Like most people, I have many sides, many selves. I’m the honest, open, insightful analyst of life. I’m the peace loving negotiator. I’m the introverted people watcher. My mother says I’m a sentimental romantic,that I am a woman who has been shaped by poems, Jane Austen novels, and old school chick flicks. She’s the one who flung three pennies in the Trevi Fountain, the one who prayed before the heart of St. Carlos Borromeo for another heart out there.
Moms know their stuff.
In talking to a best friend, I muse on what it is we seek. Not just me, but all of us. Not just women, but all people. Is it fame? Fortune? Success? Love? Fun? Adventure? We seek fulfillment but what does that mean? It’s going to be different for everyone–and each of our multiple selves. Where do I find fulfillment for the career woman, the writer, the traveler, the mystic, the sage, the lover? Is it possible to find it? Is it in one place, one situation, one relationship? As much as I’d love to help others reach it, I can only seek it for myself. I want someone to love.

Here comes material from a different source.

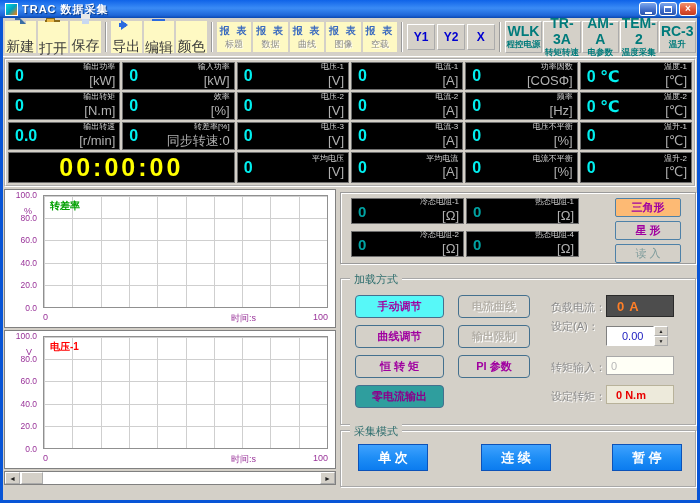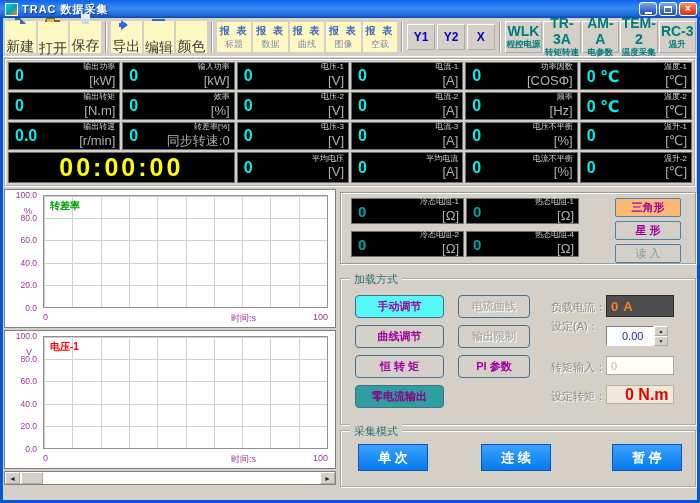"0 A" .loadcur { padding-left: 4px -> 10px }
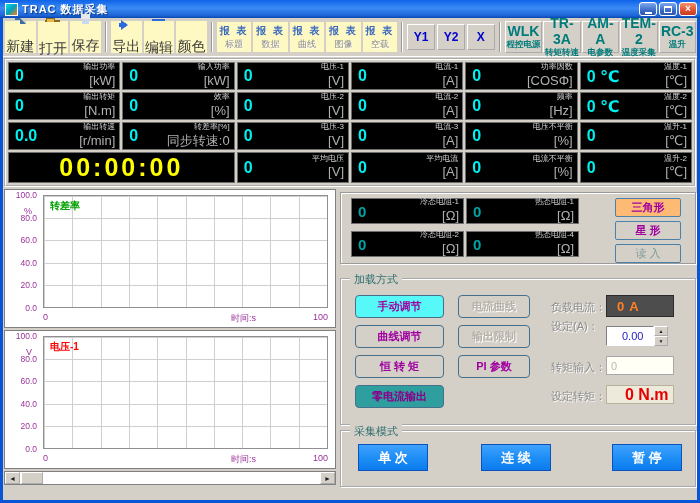"0 N.m" .settorque { font-size: 16px -> 11px; padding-left: 18px -> 9px }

I know what I want but it’s not the tangible list I often recite. I won’t find him on Craigslist or Catholic Singles. He won’t be at happy hour or on the dance floor. There may not even be a him. But I can’t stop waiting and hoping that he exists. I am told I am getting older, that it is time to settle (down). I would rather hold out for the top of the Empire State Building magic. I look back at my dating commandments and I see that they are about passion. I seek La Boheme crescendoes, the expansiveness of the sea. I want to feel like I did walking in Manhattan rain, looking out of the Dome of St. Peter, those moments of bliss. If I can’t find that, then it won’t happen for me. I can live with that.
“For the quirkyalone, there is no patience for dating just for the sake of not being alone. On a fine but by no means transcendent date we dream of going home to watch television. We would prefer to be alone with our own thoughts than with a less than perfect fit. We are almost constitutionally incapable of casual relationships.
It would be better to be untethered and open to possibility, living for the exhilaration of meeting someone new, of not knowing what the night will bring.